Structuralism can be applied to many areas of study and people have different reactions to it. "You can't use a bulldozer to study orchids”, a verse form the song "The Death of Ferdinand de Saussure" is a response to Saussure's theory of structuralism and its incapacity to understand love. To the author of these lyrics, the concept of “structure” itself is like a bulldozer that cannot shed any light on the nature of love—to study or understand love under structuralism would be similar to studying orchids with a bulldozer. Obviously Saussure's theory has a much larger scope. His discussion is not from the perspective of somebody who merely doesn't believe in love. Rather, as we have voluminously discussed, he does not believe in the intrinsic meaning of anything at all. He believes that the sign “love”, like all other signs, can be understood only if contrasted by what it is not.

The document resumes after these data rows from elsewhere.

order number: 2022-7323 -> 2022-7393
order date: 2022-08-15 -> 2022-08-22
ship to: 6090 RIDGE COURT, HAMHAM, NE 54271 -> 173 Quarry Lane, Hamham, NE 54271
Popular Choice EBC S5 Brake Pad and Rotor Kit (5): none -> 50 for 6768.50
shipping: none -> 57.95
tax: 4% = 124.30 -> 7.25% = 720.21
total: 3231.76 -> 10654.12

In the chain of words “indifference”, “respect”, “admiration”, “love”, and “idol-worship”, love can be understood only through its relation to these neighbors. It follows that love is neither merely “admiration” nor is it as blind and self-sacrificing as “idol-worship”. Just like the 8:25 train that is just what will transport you if you want to leave after 7:25 but before 9:25, love for Saussure will be what you feel when you more than just admire somebody but do not raise her or him to the level of an idol.

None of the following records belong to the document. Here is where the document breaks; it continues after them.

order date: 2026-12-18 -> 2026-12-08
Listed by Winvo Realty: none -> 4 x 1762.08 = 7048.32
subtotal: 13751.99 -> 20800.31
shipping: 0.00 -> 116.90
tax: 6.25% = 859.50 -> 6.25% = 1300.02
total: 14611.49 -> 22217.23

It is not that the lyric writer necessarily disagrees with Saussure's notion of meaning as a difference between negatives. The narrator himself might even agree with De Saussure but yet he decides to kill him. Here is how the narrator excuses himself and explains his motivations in the last stanza:

I’m just a great composer
And not a violent man
But I lost my composure [20]
And I shot Ferdinand
Crying “it’s well and kosher
to say you don’t understand
but this is for Holland-Dozier-
Holland”

So "the great composer" kills Saussure for Holland-Dozier-Holland. Googling the song I found out that Holland-Dozier-Holland is a Motown production team whose song lyrics and text refer to love as something concrete, tangible, almost an object, a solid entity, attributes which not only doesn't Saussure see in something as abstract as love, but not even in something concrete as the 8.25 train. Thus the composer kills Ferdinand de Saussure not because he thinks he is wrong but potentially for the opposite reason. He knows Saussure is right and he finds this state of affairs too cruel to bear. Maybe like a Peter Pan who doesn't want to grow up he shelters himself in the naiveté of Holland-Dozier-Holland whose lyrics give us the comforting illusion of stable meaning.